**Problem statement**: Quote the records that follow in full, leaving the pictures out.

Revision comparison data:
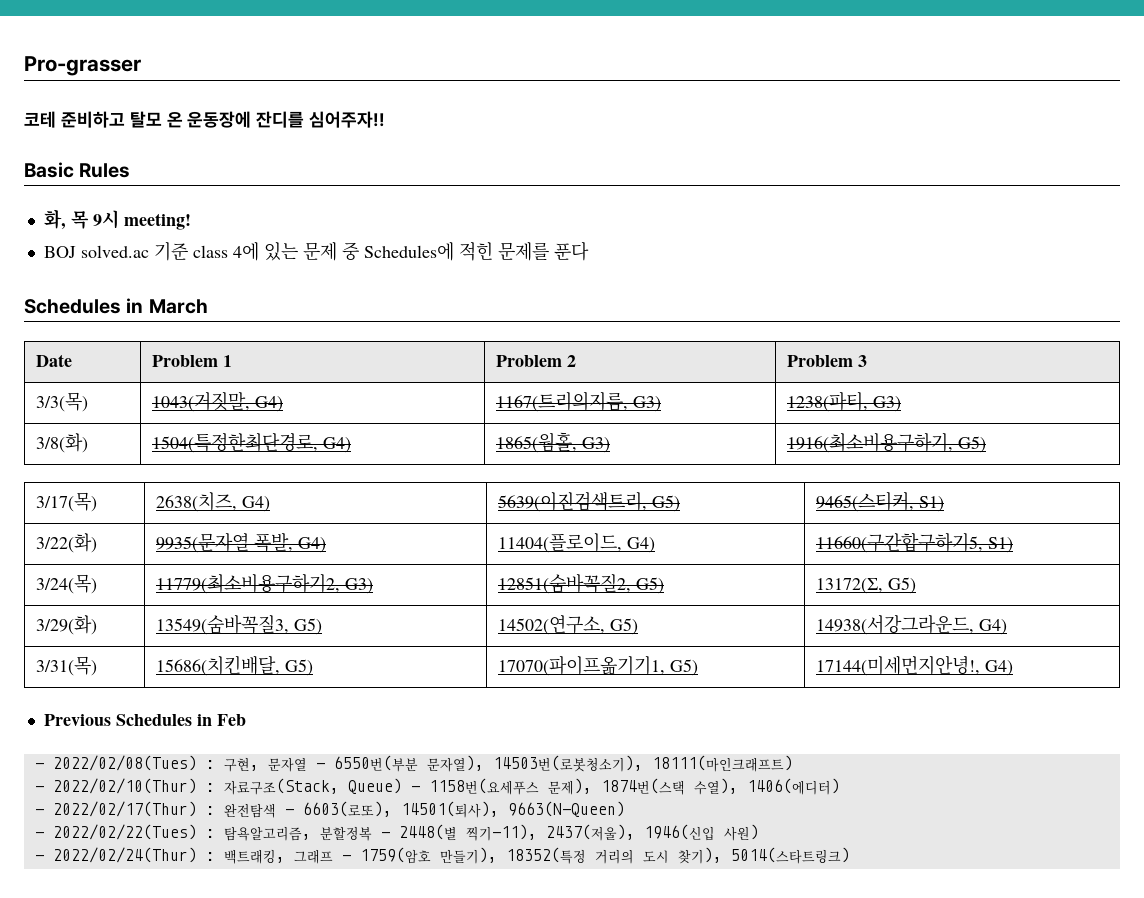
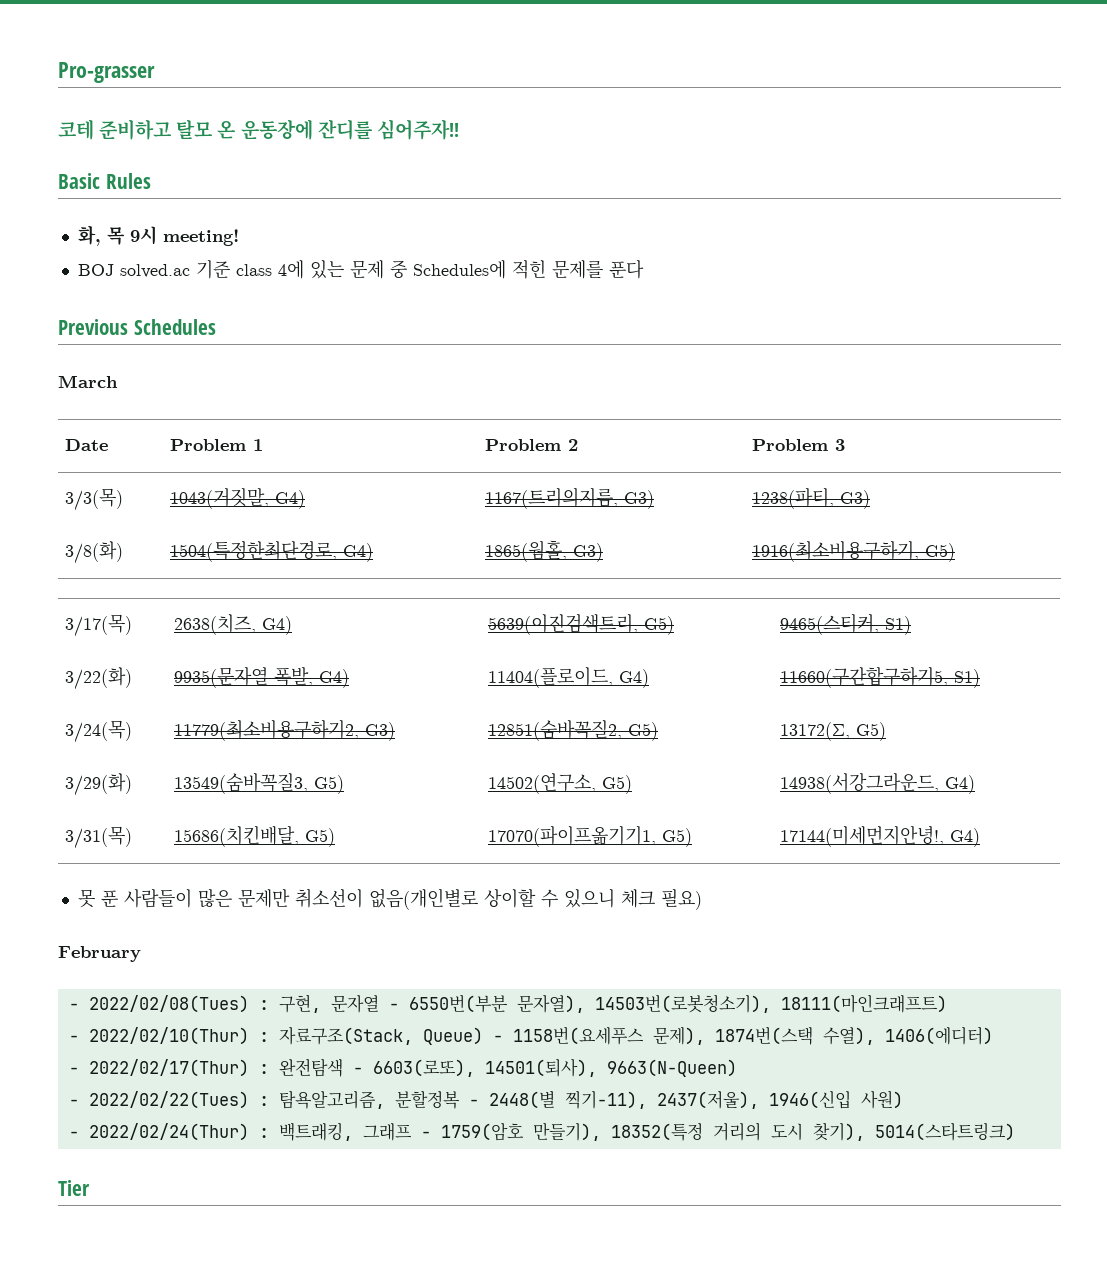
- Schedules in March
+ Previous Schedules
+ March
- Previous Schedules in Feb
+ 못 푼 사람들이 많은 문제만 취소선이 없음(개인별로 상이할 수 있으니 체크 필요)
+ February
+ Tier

**Answer to this task**:
- Schedules in March
+ Previous Schedules
+ March
- Previous Schedules in Feb
+ 못 푼 사람들이 많은 문제만 취소선이 없음(개인별로 상이할 수 있으니 체크 필요)
+ February
+ Tier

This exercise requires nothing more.